Two Christian evangelists in Pakistan have been accused of committing blasphemy, and might face execution for it, a report reveals.
According to International Christian Concern (ICC), Haroon Ayub Masih and Salamat Mansha Masih were preaching in Lahore's Model Town Park on Feb. 13 when they met a Muslim, Haroon Ahmad, and his friends. The evangelists gave Ahmad a Christian book, "Water of Life", and discussed about the prophets and Jesus Christ. But the discussion turned into an argument and Ahmad accused the evangelists of making derogatory statements against the Islamic religion.
The authorities charged the evangelists with blasphemy under Sections 295-A, 295-B, and 295-C of Pakistan's Penal Code. The report said that the Christians might face execution since conviction of Section 295-C results in death penalty.
False allegations of blasphemy are reportedly rampant in Pakistan which are usually motivated by hate of religion or personal vendettas. These accusations could even spark vigilante murders, mob lynching or mass protests.
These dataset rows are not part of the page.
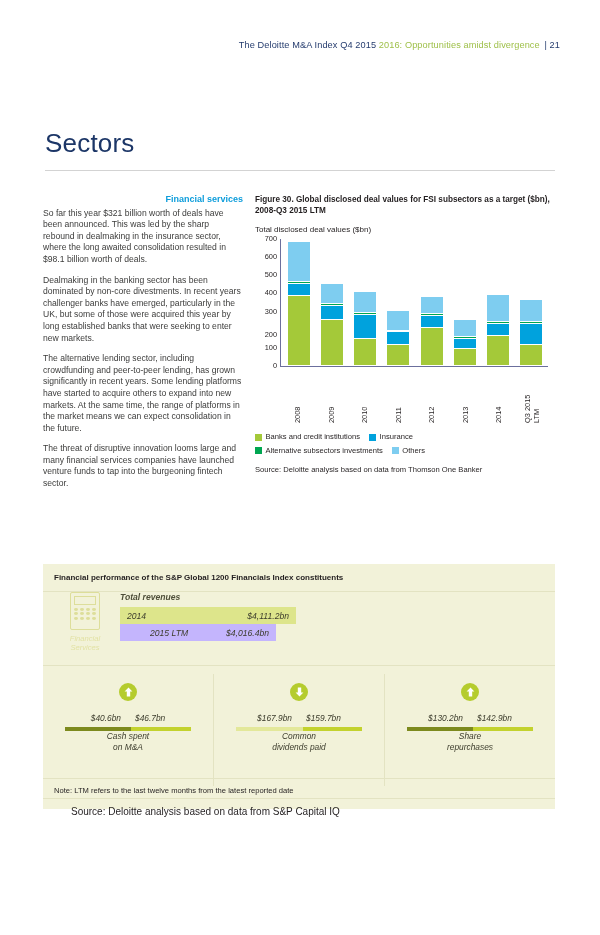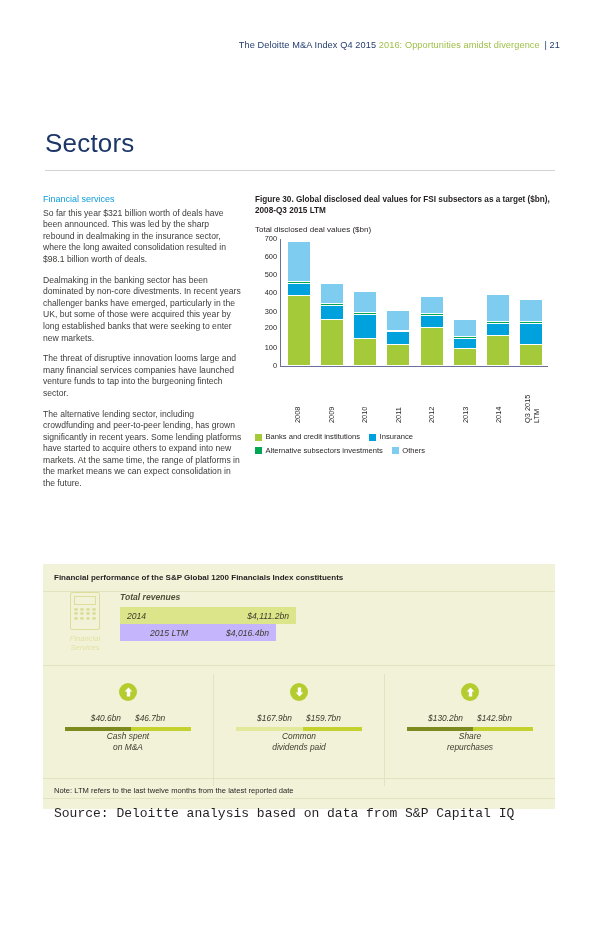--- a/index.html
+++ b/index.html
@@ -31,21 +31,21 @@
   }
   .title-rule{
     position:absolute;left:45px;top:170px;width:510px;height:1px;background:#d3d3d3;
   }
 
   
   .leftcol{
     position:absolute;left:43px;top:194px;width:200px;
     font-size:8.6px;line-height:11.6px;color:#3c3c3b;
   }
-  .lc-head{color:#0d9ddb;font-weight:normal;font-size:9px;margin-bottom:2px;}
+  .lc-head{color:#0d9ddb;font-weight:bold;font-size:9px;margin-bottom:2px;text-align:right;}
   .leftcol p{margin:0 0 9px 0;}
 
   
   .chartblock{position:absolute;left:255px;top:194px;width:300px;}
   .fig-title{font-size:8.2px;font-weight:bold;color:#231f20;line-height:11px;margin-bottom:9px;}
   .axis-title{font-size:8px;color:#231f20;margin-bottom:5px;}
 
   .plot-wrap{position:relative;height:140px;width:300px;}
   .ylabels{position:absolute;left:0;top:0;width:22px;height:128px;}
   .ylabels span{
@@ -126,54 +126,54 @@
     display:flex;align-items:center;justify-content:center;
   }
   .arrow svg{display:block;}
   .vals{margin-top:12px;display:flex;justify-content:center;gap:14px;
         font-size:8.4px;font-style:italic;color:#3c3c2c;}
   .mbar{margin-top:4px;height:4px;display:flex;align-items:stretch;}
   .mbar i{display:block;}
   .mcap{font-size:8.4px;font-style:italic;color:#3c3c2c;text-align:center;line-height:10.5px;}
 
   .note{position:absolute;left:11px;top:222px;font-size:7.6px;color:#231f20;}
-  .psrc{position:absolute;left:11px;top:242px;font-size:13px;color:#231f20;font-family:Liberation Mono, monospace;}
+  .psrc{position:absolute;left:28px;top:242px;font-size:10px;color:#231f20;}
 </style>
 </head>
 <body>
 
 <div class="page">
 
   <div class="runhead">
     <span class="rh-main">The Deloitte M&amp;A Index Q4 2015</span>
     <span class="rh-sub">2016: Opportunities amidst divergence</span>
     <span class="rh-bar">|</span>
     <span class="rh-page">21</span>
   </div>
 
   <div class="page-title">Sectors</div>
   <div class="title-rule"></div>
 
   <div class="leftcol">
     <div class="lc-head">Financial services</div>
     <p>So far this year $321 billion worth of deals have been announced. This was led by the sharp rebound in dealmaking in the insurance sector, where the long awaited consolidation resulted in $98.1 billion worth of deals.</p>
     <p>Dealmaking in the banking sector has been dominated by non-core divestments. In recent years challenger banks have emerged, particularly in the UK, but some of those were acquired this year by long established banks that were seeking to enter new markets.</p>
+    <p>The alternative lending sector, including crowdfunding and peer-to-peer lending, has grown significantly in recent years. Some lending platforms have started to acquire others to expand into new markets. At the same time, the range of platforms in the market means we can expect consolidation in the future.</p>
     <p>The threat of disruptive innovation looms large and many financial services companies have launched venture funds to tap into the burgeoning fintech sector.</p>
-    <p>The alternative lending sector, including crowdfunding and peer-to-peer lending, has grown significantly in recent years. Some lending platforms have started to acquire others to expand into new markets. At the same time, the range of platforms in the market means we can expect consolidation in the future.</p>
   </div>
 
   <div class="chartblock">
     <div class="fig-title">Figure 30. Global disclosed deal values for FSI subsectors as a target ($bn), 2008-Q3 2015 LTM</div>
     <div class="axis-title">Total disclosed deal values ($bn)</div>
 
     <div class="plot-wrap">
       <div class="ylabels" id="ylabels">
           <span style="top: 127px;">0</span>
           <span style="top: 108.857px;">100</span>
-          <span style="top: 89px;">200</span>
+          <span style="top: 96px;">200</span>
           <span style="top: 72.5714px;">300</span>
           <span style="top: 54.4286px;">400</span>
           <span style="top: 36.2857px;">500</span>
           <span style="top: 18.1429px;">600</span>
           <span style="top: 0px;">700</span>
         </div>
       <div class="plot">
         <div class="bars" id="bars">
             <div class="bar">
               <div class="seg" style="height: 68.58px; background: rgb(164, 201, 57);"></div>
@@ -284,20 +284,21 @@
         </span><span class="li">
           <span class="sw" style="background: rgb(0, 162, 221);"></span>
           <span>Insurance</span>
         </span><span class="li">
           <span class="sw" style="background: rgb(0, 166, 81);"></span>
           <span>Alternative subsectors investments</span>
         </span><span class="li">
           <span class="sw" style="background: rgb(126, 205, 240);"></span>
           <span>Others</span>
         </span></div>
+    <div class="src">Source: Deloitte analysis based on data from Thomson One Banker</div>
   </div>
 
   <div class="panel">
     <div class="panel-title">Financial performance of the S&amp;P Global 1200 Financials Index constituents</div>
     <div class="panel-rule" style="top:27px;"></div>
 
     <div class="rev-icon">
       <div class="calc">
         <div class="screen"></div>
         <div class="keys">

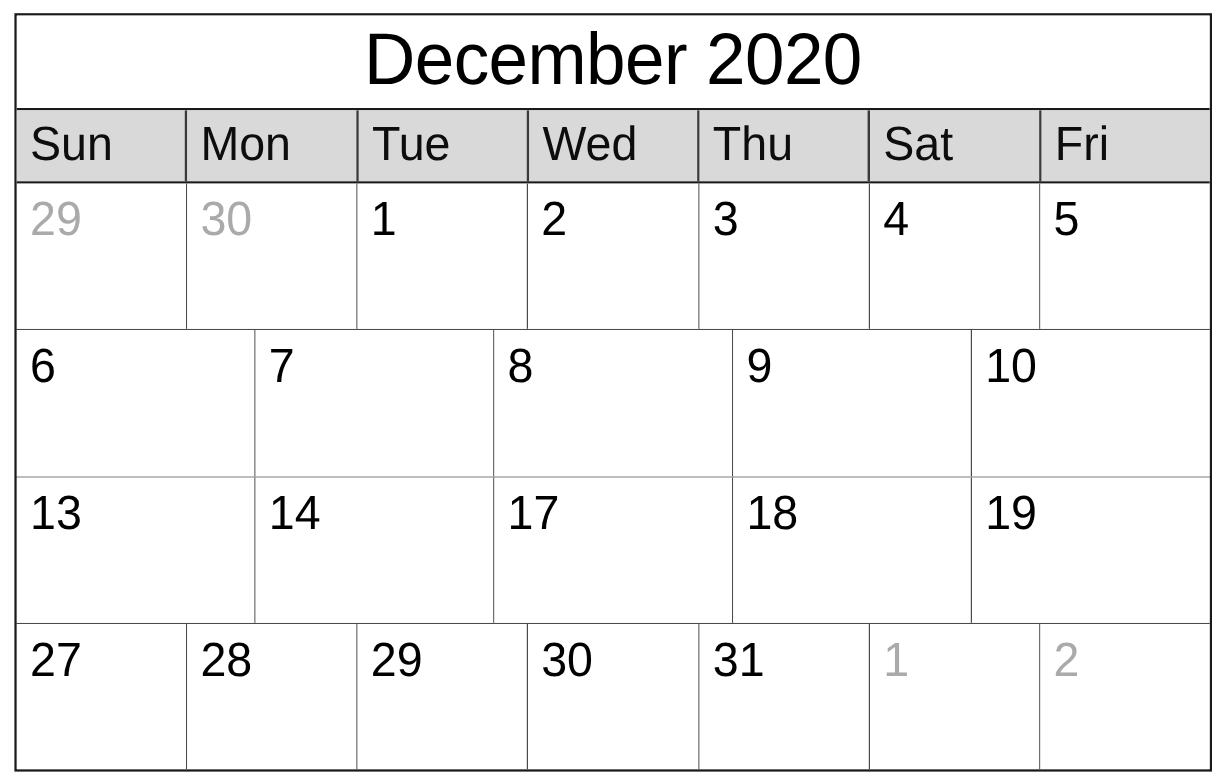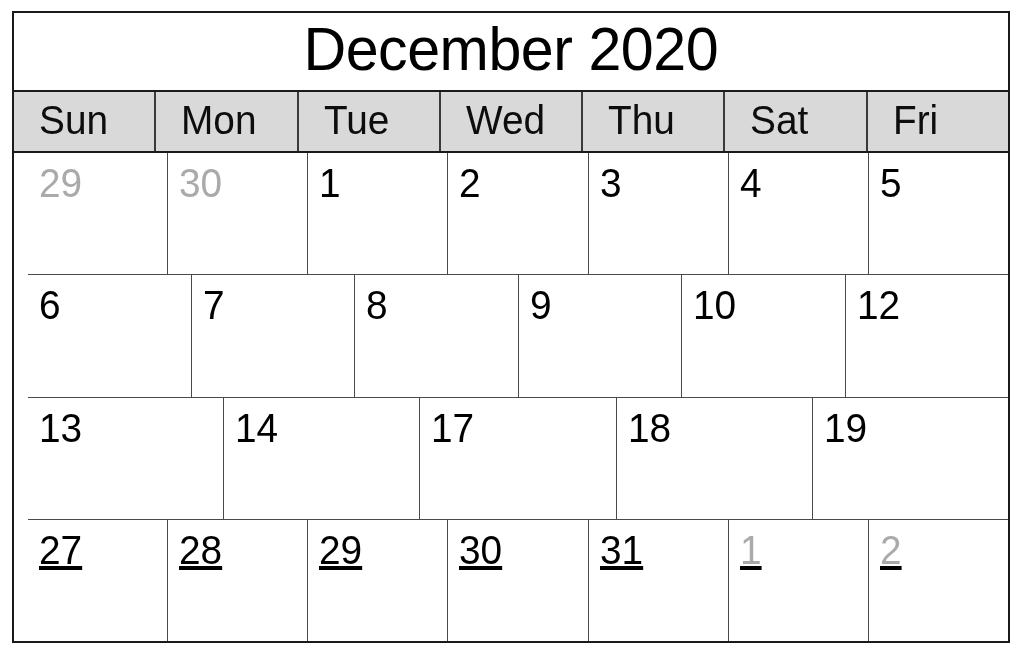--- a/index.html
+++ b/index.html
@@ -69,21 +69,21 @@
     background: #d9d9d9;
     border-bottom: 2px solid #1a1a1a;
   }
   .weekday-cell {
     box-sizing: border-box;
     flex: 1 1 0;
     min-width: 0;
     border-right: 2px solid #3a3a3a;
     display: flex;
     align-items: center;
-    padding-left: 25px;
+    padding-left: 11px;
     background: #d9d9d9;
     overflow: hidden;
   }
   .weekday-cell:last-child {
     border-right: none;
   }
   .weekday-label {
     font-family: "Liberation Sans", sans-serif;
     font-size: 40px;
     line-height: 1;
@@ -100,25 +100,23 @@
     display: flex;
     flex-direction: column;
     min-height: 0;
   }
   .week-row {
     box-sizing: border-box;
     flex: 1 1 0;
     display: flex;
     border-bottom: 1.5px solid #4a4a4a;
     min-height: 0;
-    margin-left: 14px;
   }
   .week-row:last-child {
     border-bottom: none;
-    text-decoration: underline;
   }
   .day-cell {
     box-sizing: border-box;
     flex: 1 1 0;
     min-width: 0;
     border-right: 1.5px solid #4a4a4a;
     padding: 10px 0 0 11px;
     background: #ffffff;
     overflow: hidden;
   }
@@ -206,23 +204,20 @@
           </div>
           <div class="day-cell">
             <span class="day-number">8</span>
           </div>
           <div class="day-cell">
             <span class="day-number">9</span>
           </div>
           <div class="day-cell">
             <span class="day-number">10</span>
           </div>
-          <div class="day-cell">
-            <span class="day-number">12</span>
-          </div>
         </div>
         <div class="week-row">
           <div class="day-cell">
             <span class="day-number">13</span>
           </div>
           <div class="day-cell">
             <span class="day-number">14</span>
           </div>
           <div class="day-cell">
             <span class="day-number">17</span>

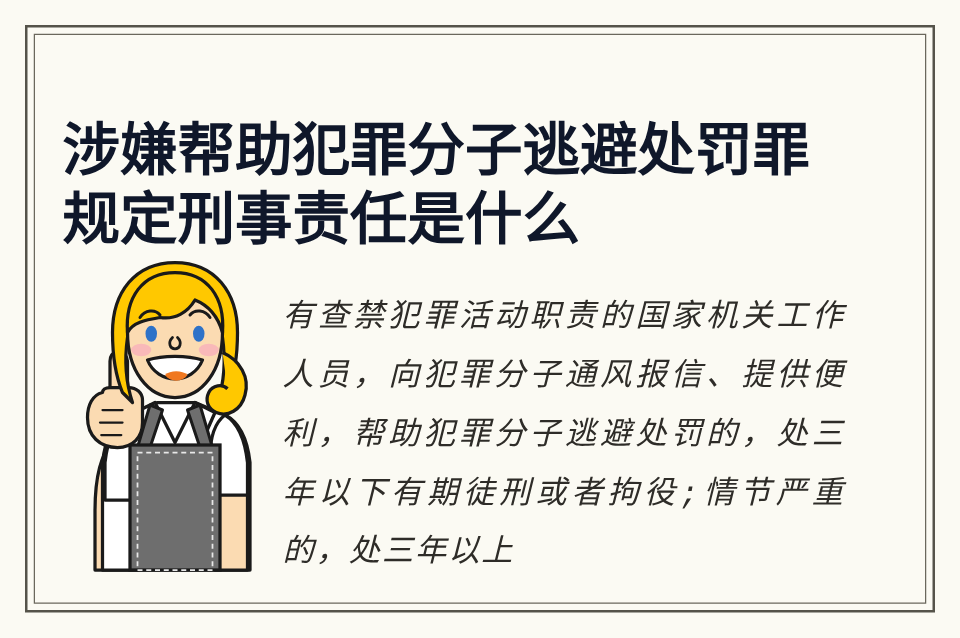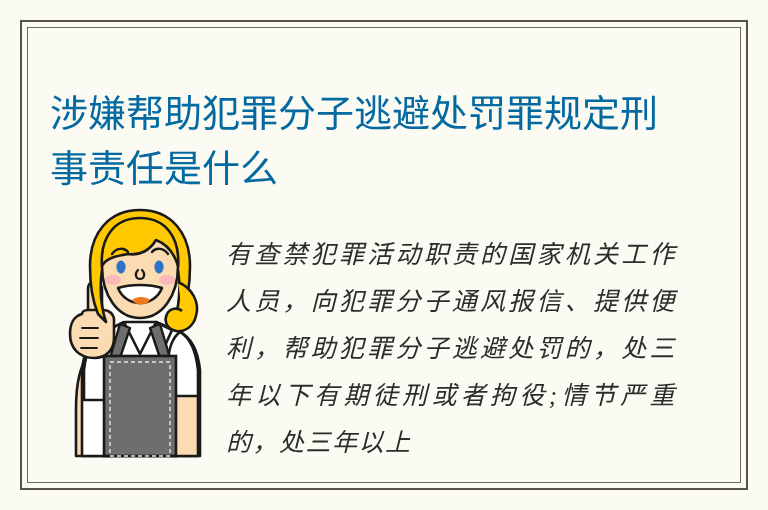--- a/index.html
+++ b/index.html
@@ -41,25 +41,25 @@
     box-sizing: border-box;
     pointer-events: none;
   }
 
   
   .title {
     position: absolute;
     left: 50px;
     top: 62px;
     width: 640px;
-    font-size: 38px;
+    font-size: 46px;
     line-height: 55px;
     letter-spacing: 0px;
-    color: #0369a1;
-    font-weight: 400;
+    color: #0f172a;
+    font-weight: 700;
     white-space: pre-wrap;
     font-family: "Liberation Sans", "DejaVu Sans", sans-serif;
   }
 
   
   .content {
     position: absolute;
     left: 36px;
     top: 196px;
     width: 690px;
@@ -82,21 +82,21 @@
   .body-text {
     position: absolute;
     left: 190px;
     top: 10px;
     width: 450px;
     font-size: 25px;
     line-height: 47px;
     color: #2E2C28;
     letter-spacing: 1.5px;
     text-align: justify;
-    font-family: Liberation Serif, serif;
+    font-family: Liberation Mono, monospace;
     font-style: italic;
     font-weight: 400;
     white-space: pre-wrap;
     word-break: break-all;
   }
 </style>
 </head>
 <body>
 
 <div class="page">

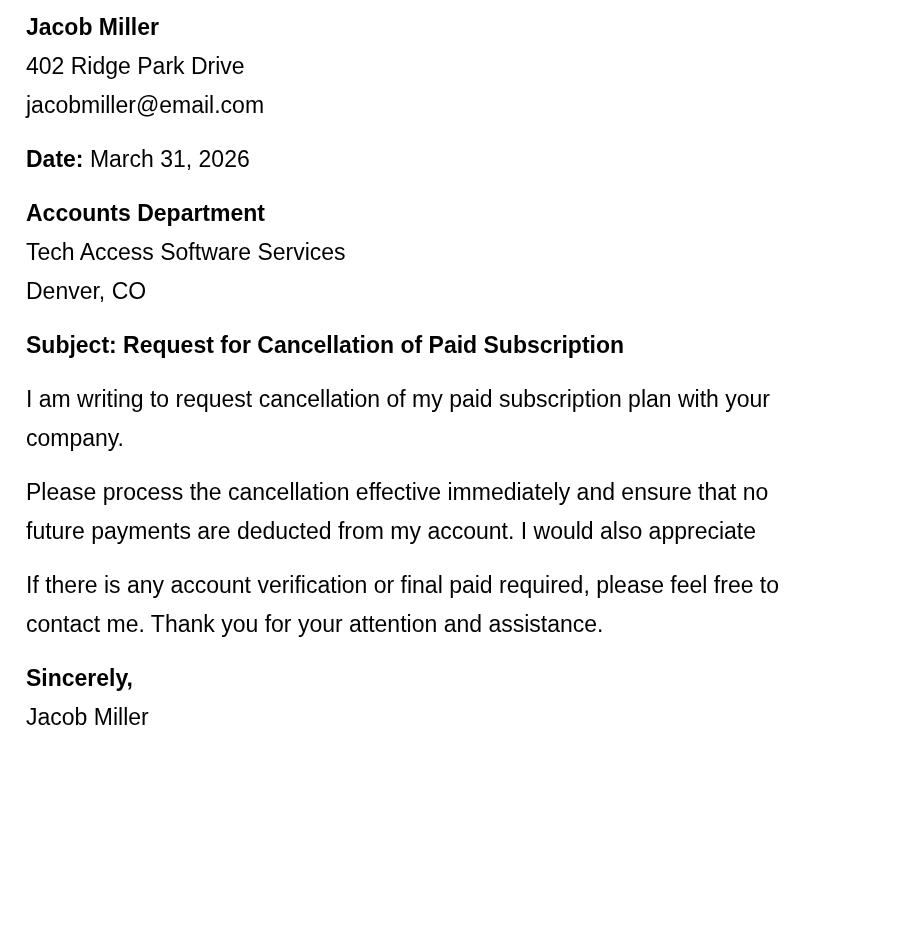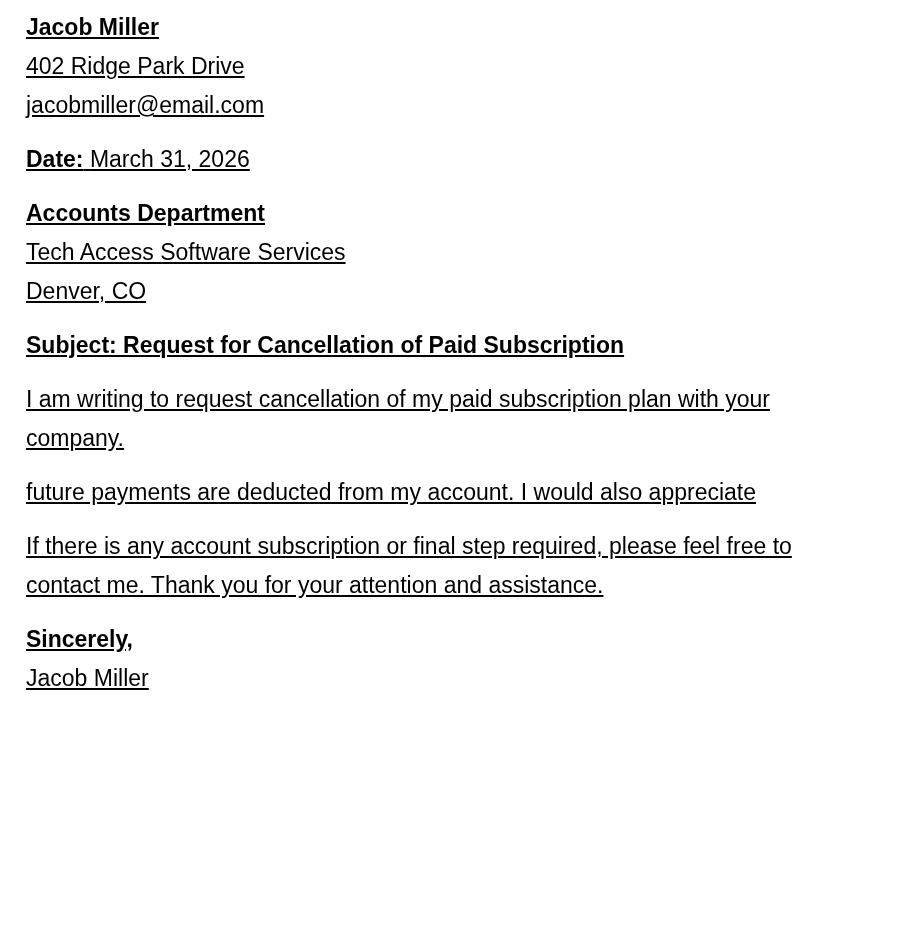--- a/index.html
+++ b/index.html
@@ -1,21 +1,21 @@
 <!DOCTYPE html>
 <html><head>
 <meta charset="utf-8">
 <style>
   html, body { margin: 0; padding: 0; background: #ffffff; }
   body {
     width: 900px; height: 930px; overflow: hidden;
     font-family: "Liberation Sans", "DejaVu Sans", sans-serif;
     color: #000; font-size: 23px;
   }
-  .page { position: relative; padding: 8px 26px 0 26px; text-decoration: underline; }
+  .page { position: relative; padding: 8px 26px 0 26px; }
   .line { line-height: 39px; white-space: nowrap; }
   .block { margin-bottom: 15px; }
   .b { font-weight: bold; }
 </style>
 </head>
 <body>
 
 <div class="page">
   <div class="block">
     <div class="line b">Jacob Miller</div>
@@ -34,24 +34,25 @@
     <div class="line">Denver, CO</div>
   </div>
 
   <div class="block line b">Subject: Request for Cancellation of Paid Subscription</div>
 
   <div class="block">
     <div class="line">I am writing to request cancellation of my paid subscription plan with your</div>
     <div class="line">company.</div>
   </div>
   <div class="block">
+    <div class="line">Please process the cancellation effective immediately and ensure that no</div>
     <div class="line">future payments are deducted from my account. I would also appreciate</div>
   </div>
   <div class="block">
-    <div class="line">If there is any account subscription or final step required, please feel free to</div>
+    <div class="line">If there is any account verification or final paid required, please feel free to</div>
     <div class="line">contact me. Thank you for your attention and assistance.</div>
   </div>
 
   <div>
     <div class="line b">Sincerely,</div>
     <div class="line">Jacob Miller</div>
   </div>
 </div>
 
 </body></html>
The cases of blasphemy allegations have risen since the country added Section 295-B and 295-C to its blasphemy law in 1987. In 20 years after the law's amendment, there are already 1,534 individuals who were accused of blasphemy. 54% of that number (829 cases) were committed against religious minorities.
24 Christians are currently imprisoned in the country for blasphemy charges.
William Stark, Regional Manager of ICC, has raised his concern over the evangelists being charged.
"We here at International Christian Concern are concerned for the safety of the Haroon Ayub Masih and Salamat Mansha Masih. We are also concerned for the safety of the broader community these men represent. In many cases, the mere accusation of blasphemy against a Christian is enough to spark mob violence in Pakistan. This violence is often not limited to those accused. There are many examples in which a blasphemy accusation has exploded into violence against an entire Christian community."
"We call for a complete and fair investigation into the accusation against Haroon and Salamat. Too often Pakistan's blasphemy laws are misused to justify mob violence or settle personal vendettas. Too often these laws have been a tool in the hands of extremists seeking to stir up religiously motivated violence against minority communities," Stark said.
Open Doors USA says that Pakistan ranks as the fifth country in the world where believers are most challenged for their Christian belief. They are faced with extreme persecution in all areas. Christians are regarded as second class citizens but converts from Muslim backgrounds are the most persecuted. They are given lowly occupations. Middle class Christians are also considered inferior by their Muslim counterparts and are often subjected to severe discrimination at work.
The Associated Press revealed that about 1,000 girls in the country are forcibly converted to Islam annually. These underage women are usually setup into forced marriages with much older men. Relative to this, Pakistan has been declared by the U.S. State Department as "a country of particular concern" for violating freedom of religion, but the Pakistani government denied the accusation.